When you repeat the material, keep each line exact and omit the pictures.
_____
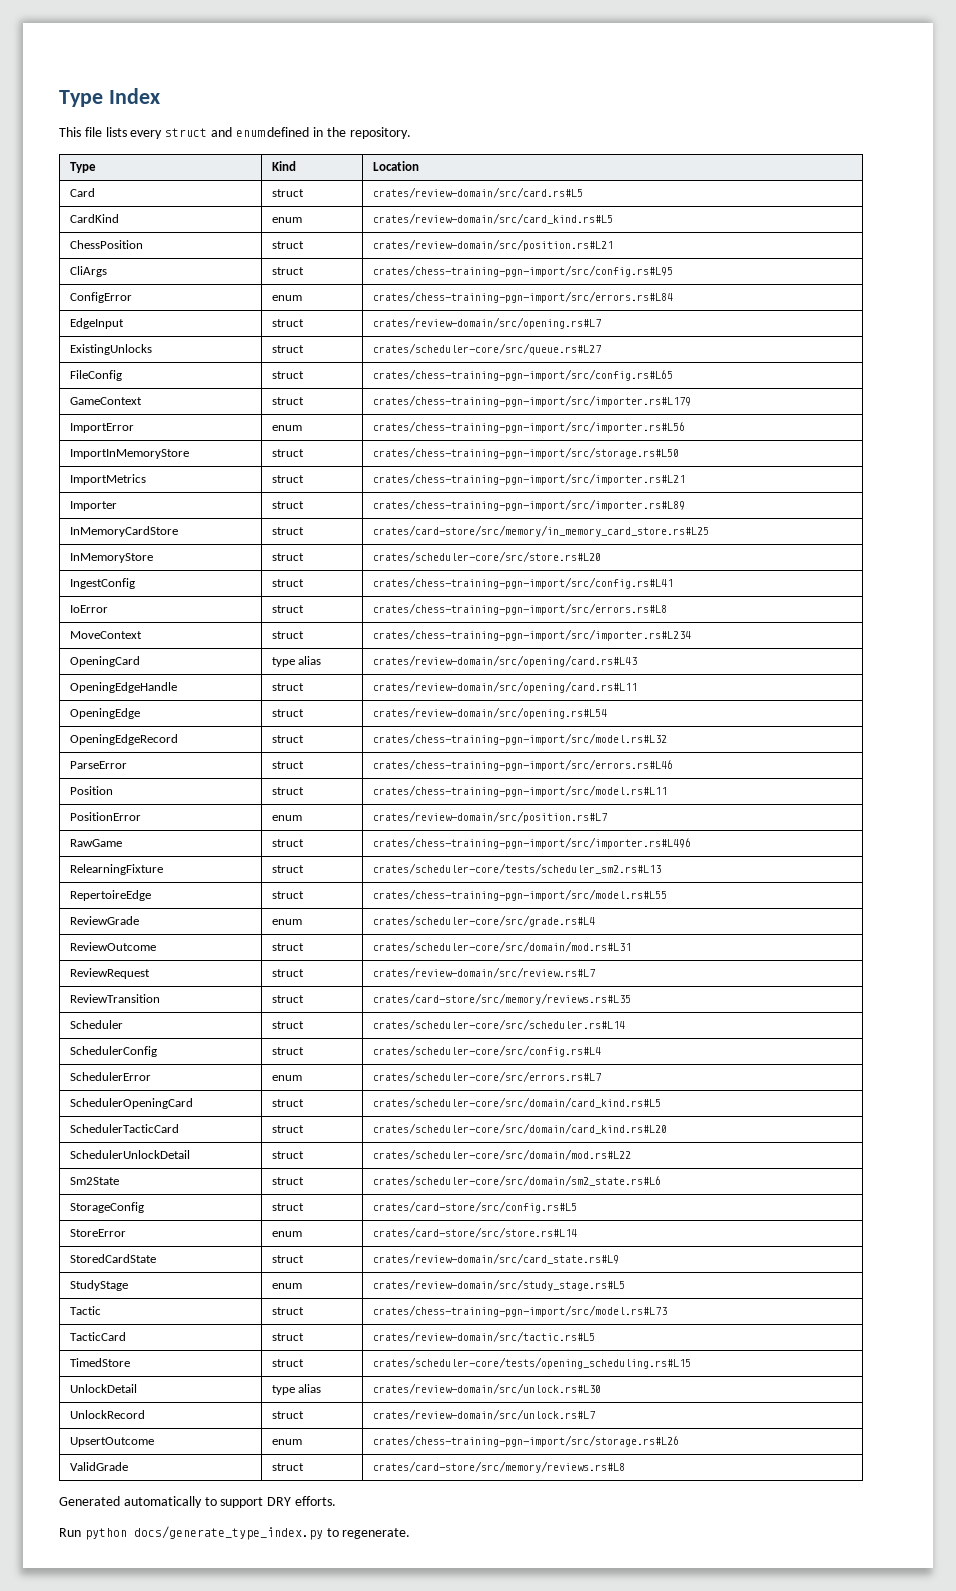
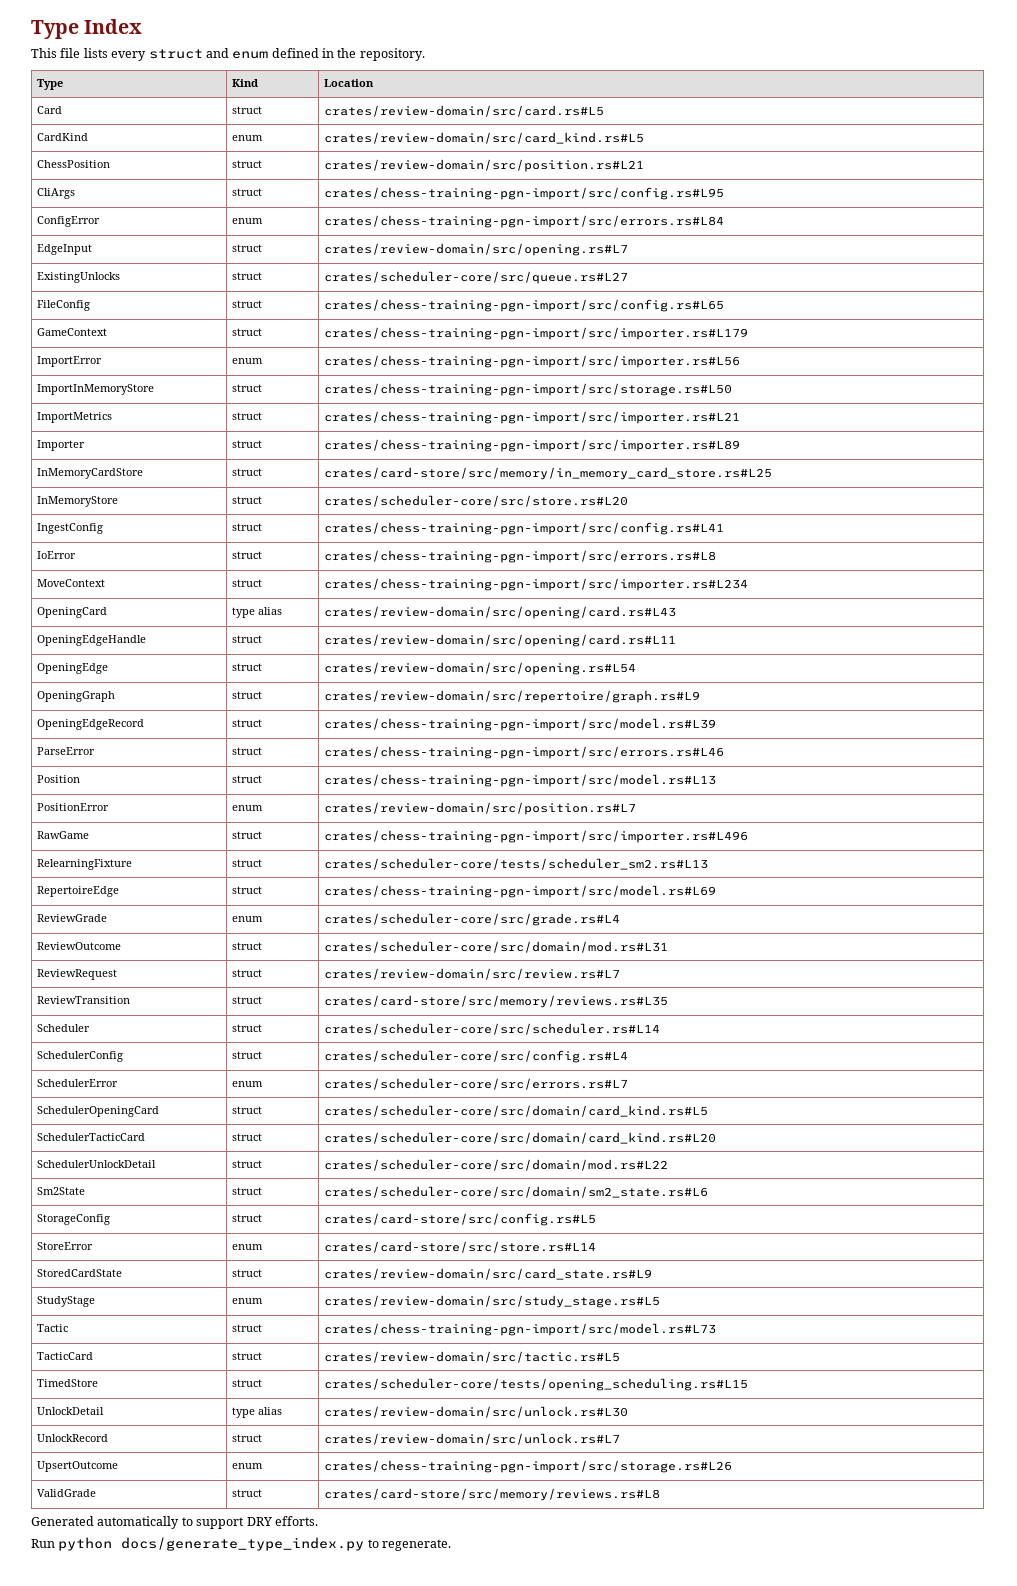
+ OpeningGraph | struct | crates/review-domain/src/repertoire/graph.rs#L9
- OpeningEdgeRecord | struct | crates/chess-training-pgn-import/src/model.rs#L32
+ OpeningEdgeRecord | struct | crates/chess-training-pgn-import/src/model.rs#L39
- Position | struct | crates/chess-training-pgn-import/src/model.rs#L11
+ Position | struct | crates/chess-training-pgn-import/src/model.rs#L13
- RepertoireEdge | struct | crates/chess-training-pgn-import/src/model.rs#L55
+ RepertoireEdge | struct | crates/chess-training-pgn-import/src/model.rs#L69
_____
TASK SOLUTION:
+ OpeningGraph | struct | crates/review-domain/src/repertoire/graph.rs#L9
- OpeningEdgeRecord | struct | crates/chess-training-pgn-import/src/model.rs#L32
+ OpeningEdgeRecord | struct | crates/chess-training-pgn-import/src/model.rs#L39
- Position | struct | crates/chess-training-pgn-import/src/model.rs#L11
+ Position | struct | crates/chess-training-pgn-import/src/model.rs#L13
- RepertoireEdge | struct | crates/chess-training-pgn-import/src/model.rs#L55
+ RepertoireEdge | struct | crates/chess-training-pgn-import/src/model.rs#L69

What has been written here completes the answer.